**What to produce**
Reproduce the records below exactly; no pictures.

**Stored entries**
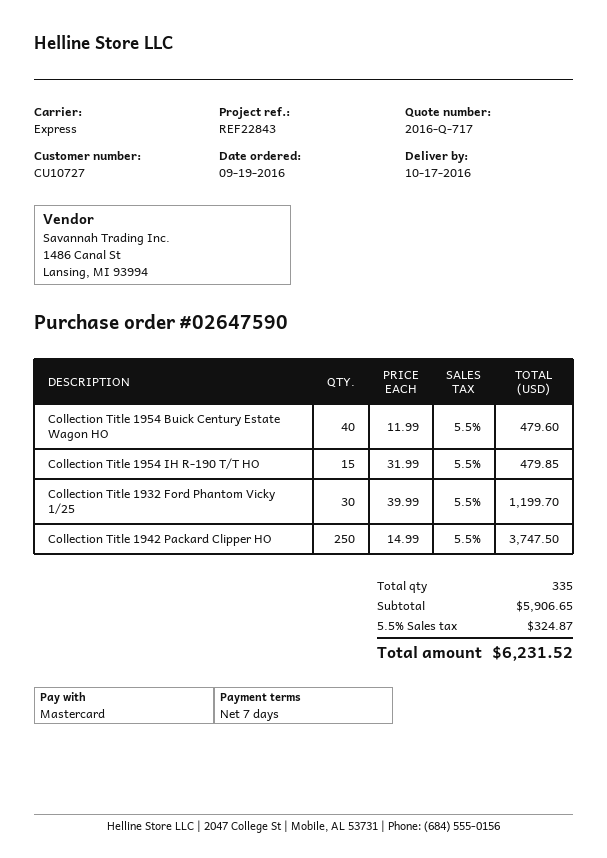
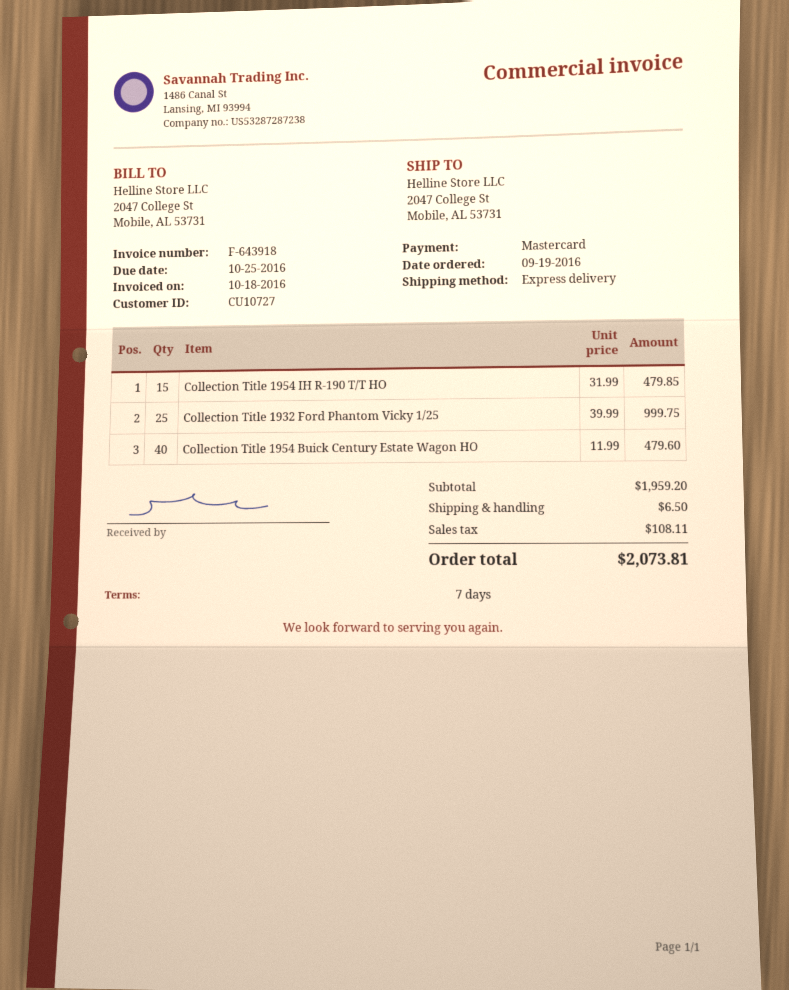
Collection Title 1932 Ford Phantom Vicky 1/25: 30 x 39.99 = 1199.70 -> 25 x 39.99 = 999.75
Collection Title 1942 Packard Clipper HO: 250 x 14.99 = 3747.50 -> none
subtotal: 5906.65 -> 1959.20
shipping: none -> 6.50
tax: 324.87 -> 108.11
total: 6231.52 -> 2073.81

**Answer box**
Collection Title 1932 Ford Phantom Vicky 1/25: 30 x 39.99 = 1199.70 -> 25 x 39.99 = 999.75
Collection Title 1942 Packard Clipper HO: 250 x 14.99 = 3747.50 -> none
subtotal: 5906.65 -> 1959.20
shipping: none -> 6.50
tax: 324.87 -> 108.11
total: 6231.52 -> 2073.81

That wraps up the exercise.